My heart aches, and a drowsy numbness pains 
         My sense, as though of hemlock I had drunk, 
Or emptied some dull opiate to the drains 
         One minute past, and Lethe-wards had sunk: 
'Tis not through envy of thy happy lot, 
         But being too happy in thine happiness,— 
                That thou, light-winged Dryad of the trees 
                        In some melodious plot 
         Of beechen green, and shadows numberless, 
                Singest of summer in full-throated ease. 

O, for a draught of vintage! that hath been 
         Cool'd a long age in the deep-delved earth, 
Tasting of Flora and the country green, 
         Dance, and Provençal song, and sunburnt mirth! 

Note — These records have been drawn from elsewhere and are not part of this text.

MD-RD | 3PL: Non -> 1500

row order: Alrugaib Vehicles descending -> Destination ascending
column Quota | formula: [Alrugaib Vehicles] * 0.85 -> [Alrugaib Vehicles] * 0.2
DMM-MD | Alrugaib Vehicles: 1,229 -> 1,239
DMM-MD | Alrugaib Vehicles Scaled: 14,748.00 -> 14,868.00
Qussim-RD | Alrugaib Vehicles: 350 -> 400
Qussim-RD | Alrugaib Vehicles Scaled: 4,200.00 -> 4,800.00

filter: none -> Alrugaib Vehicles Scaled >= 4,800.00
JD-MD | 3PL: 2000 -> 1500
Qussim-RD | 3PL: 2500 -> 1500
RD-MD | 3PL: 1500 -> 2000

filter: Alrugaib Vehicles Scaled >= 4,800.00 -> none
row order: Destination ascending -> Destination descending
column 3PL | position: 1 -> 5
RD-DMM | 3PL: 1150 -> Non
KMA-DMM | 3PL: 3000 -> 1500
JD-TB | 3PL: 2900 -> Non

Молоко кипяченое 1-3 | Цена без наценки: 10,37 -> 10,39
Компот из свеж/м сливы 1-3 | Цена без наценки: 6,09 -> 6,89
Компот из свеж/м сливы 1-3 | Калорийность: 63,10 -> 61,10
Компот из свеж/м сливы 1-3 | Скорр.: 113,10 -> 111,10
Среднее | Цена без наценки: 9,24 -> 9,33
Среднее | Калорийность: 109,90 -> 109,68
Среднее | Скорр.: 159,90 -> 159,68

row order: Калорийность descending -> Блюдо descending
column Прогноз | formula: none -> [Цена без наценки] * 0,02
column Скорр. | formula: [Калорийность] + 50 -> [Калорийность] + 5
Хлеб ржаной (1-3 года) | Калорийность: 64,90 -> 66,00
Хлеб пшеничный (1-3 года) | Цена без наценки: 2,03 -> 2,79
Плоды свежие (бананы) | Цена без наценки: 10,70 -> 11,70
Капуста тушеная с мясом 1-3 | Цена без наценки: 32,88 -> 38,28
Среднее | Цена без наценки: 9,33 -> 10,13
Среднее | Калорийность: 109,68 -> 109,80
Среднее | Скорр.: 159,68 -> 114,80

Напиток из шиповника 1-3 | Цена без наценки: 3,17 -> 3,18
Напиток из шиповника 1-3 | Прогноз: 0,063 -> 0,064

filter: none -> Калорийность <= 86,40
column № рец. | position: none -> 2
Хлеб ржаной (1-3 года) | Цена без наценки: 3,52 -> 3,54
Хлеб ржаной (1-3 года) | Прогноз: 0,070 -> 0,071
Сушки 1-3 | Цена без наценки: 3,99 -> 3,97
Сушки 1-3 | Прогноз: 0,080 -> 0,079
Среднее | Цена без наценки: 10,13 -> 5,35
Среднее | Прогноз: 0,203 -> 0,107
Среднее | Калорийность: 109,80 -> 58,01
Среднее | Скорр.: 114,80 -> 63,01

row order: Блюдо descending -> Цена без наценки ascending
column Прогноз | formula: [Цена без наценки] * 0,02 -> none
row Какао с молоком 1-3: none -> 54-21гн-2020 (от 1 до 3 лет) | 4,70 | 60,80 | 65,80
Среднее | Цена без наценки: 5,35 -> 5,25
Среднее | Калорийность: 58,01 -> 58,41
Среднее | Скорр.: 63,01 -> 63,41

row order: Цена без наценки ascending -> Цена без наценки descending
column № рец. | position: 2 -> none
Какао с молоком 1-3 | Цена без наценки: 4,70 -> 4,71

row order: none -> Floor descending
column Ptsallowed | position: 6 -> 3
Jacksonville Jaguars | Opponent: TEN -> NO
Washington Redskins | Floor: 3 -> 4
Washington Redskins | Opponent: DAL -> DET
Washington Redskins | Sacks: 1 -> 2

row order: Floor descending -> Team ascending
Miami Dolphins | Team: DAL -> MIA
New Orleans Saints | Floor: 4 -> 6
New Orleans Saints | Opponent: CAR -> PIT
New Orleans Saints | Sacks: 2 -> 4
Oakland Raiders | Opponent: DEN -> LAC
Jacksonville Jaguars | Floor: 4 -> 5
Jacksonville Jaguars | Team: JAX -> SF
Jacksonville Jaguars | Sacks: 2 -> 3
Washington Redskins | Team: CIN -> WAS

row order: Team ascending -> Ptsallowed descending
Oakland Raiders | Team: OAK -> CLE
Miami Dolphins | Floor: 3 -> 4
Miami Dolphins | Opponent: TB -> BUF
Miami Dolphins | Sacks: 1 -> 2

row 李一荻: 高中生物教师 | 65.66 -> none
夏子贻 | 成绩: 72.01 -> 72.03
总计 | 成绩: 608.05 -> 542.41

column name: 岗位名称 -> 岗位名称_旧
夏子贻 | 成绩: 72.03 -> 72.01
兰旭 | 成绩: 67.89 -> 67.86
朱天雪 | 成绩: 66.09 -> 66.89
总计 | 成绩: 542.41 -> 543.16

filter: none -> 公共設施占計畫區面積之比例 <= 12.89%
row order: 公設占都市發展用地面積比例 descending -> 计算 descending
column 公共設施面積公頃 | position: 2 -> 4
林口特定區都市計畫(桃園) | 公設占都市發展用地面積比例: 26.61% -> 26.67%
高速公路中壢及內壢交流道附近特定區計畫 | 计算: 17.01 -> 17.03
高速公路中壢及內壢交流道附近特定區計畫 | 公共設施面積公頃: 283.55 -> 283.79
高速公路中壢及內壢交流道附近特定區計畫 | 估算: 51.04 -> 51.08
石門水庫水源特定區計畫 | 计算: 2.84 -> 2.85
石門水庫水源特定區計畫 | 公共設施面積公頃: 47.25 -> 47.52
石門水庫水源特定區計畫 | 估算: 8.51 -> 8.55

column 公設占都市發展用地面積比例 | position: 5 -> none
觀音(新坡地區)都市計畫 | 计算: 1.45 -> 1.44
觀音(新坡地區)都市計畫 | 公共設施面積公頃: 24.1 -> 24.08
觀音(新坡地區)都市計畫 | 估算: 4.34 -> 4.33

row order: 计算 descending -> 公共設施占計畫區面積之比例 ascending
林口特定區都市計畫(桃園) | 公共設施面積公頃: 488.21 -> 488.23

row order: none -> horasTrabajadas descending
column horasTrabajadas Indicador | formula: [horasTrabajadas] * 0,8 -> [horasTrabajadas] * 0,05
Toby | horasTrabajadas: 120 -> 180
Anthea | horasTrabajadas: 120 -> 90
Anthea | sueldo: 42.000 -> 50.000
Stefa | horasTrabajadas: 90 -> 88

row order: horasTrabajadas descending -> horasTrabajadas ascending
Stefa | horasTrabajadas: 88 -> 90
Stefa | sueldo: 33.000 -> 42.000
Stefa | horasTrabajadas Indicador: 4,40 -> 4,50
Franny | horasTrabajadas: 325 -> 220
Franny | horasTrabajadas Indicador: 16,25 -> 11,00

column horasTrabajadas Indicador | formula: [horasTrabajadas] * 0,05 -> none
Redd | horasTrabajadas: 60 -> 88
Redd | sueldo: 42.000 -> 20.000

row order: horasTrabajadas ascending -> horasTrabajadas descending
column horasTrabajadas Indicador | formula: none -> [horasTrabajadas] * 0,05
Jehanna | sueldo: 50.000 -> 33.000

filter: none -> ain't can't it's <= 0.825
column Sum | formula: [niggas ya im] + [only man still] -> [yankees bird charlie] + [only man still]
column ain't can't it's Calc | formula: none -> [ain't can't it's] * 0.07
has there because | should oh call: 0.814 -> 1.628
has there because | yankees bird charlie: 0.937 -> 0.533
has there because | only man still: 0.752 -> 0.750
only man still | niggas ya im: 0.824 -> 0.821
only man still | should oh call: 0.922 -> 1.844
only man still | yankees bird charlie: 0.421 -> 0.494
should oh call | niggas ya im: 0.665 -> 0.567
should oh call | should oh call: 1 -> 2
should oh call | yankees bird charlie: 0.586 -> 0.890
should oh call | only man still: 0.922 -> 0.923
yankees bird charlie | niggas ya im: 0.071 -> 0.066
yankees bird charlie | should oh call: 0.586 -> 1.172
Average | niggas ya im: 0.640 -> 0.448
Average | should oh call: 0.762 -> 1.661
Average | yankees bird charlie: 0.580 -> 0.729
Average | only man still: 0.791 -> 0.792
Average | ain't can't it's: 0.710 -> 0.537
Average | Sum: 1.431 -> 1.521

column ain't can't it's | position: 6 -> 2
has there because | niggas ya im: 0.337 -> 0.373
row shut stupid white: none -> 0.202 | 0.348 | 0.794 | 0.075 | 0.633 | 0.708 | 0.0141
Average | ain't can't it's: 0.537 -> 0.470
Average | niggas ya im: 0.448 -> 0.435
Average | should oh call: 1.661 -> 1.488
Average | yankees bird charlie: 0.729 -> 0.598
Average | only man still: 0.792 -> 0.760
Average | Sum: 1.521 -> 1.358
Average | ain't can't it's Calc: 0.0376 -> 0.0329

O for a beaker full of the warm South, 
         Full of the true, the blushful Hippocrene, 
                With beaded bubbles winking at the brim, 
                        And purple-stained mouth; 
         That I might drink, and leave the world unseen, 
                And with thee fade away into the forest dim: 

Fade far away, dissolve, and quite forget 
         What thou among the leaves hast never known, 
The weariness, the fever, and the fret 
         Here, where men sit and hear each other groan; 
Where palsy shakes a few, sad, last gray hairs, 
         Where youth grows pale, and spectre-thin, and dies; 
                Where but to think is to be full of sorrow 
                        And leaden-eyed despairs, 
         Where Beauty cannot keep her lustrous eyes, 
                Or new Love pine at them beyond to-morrow.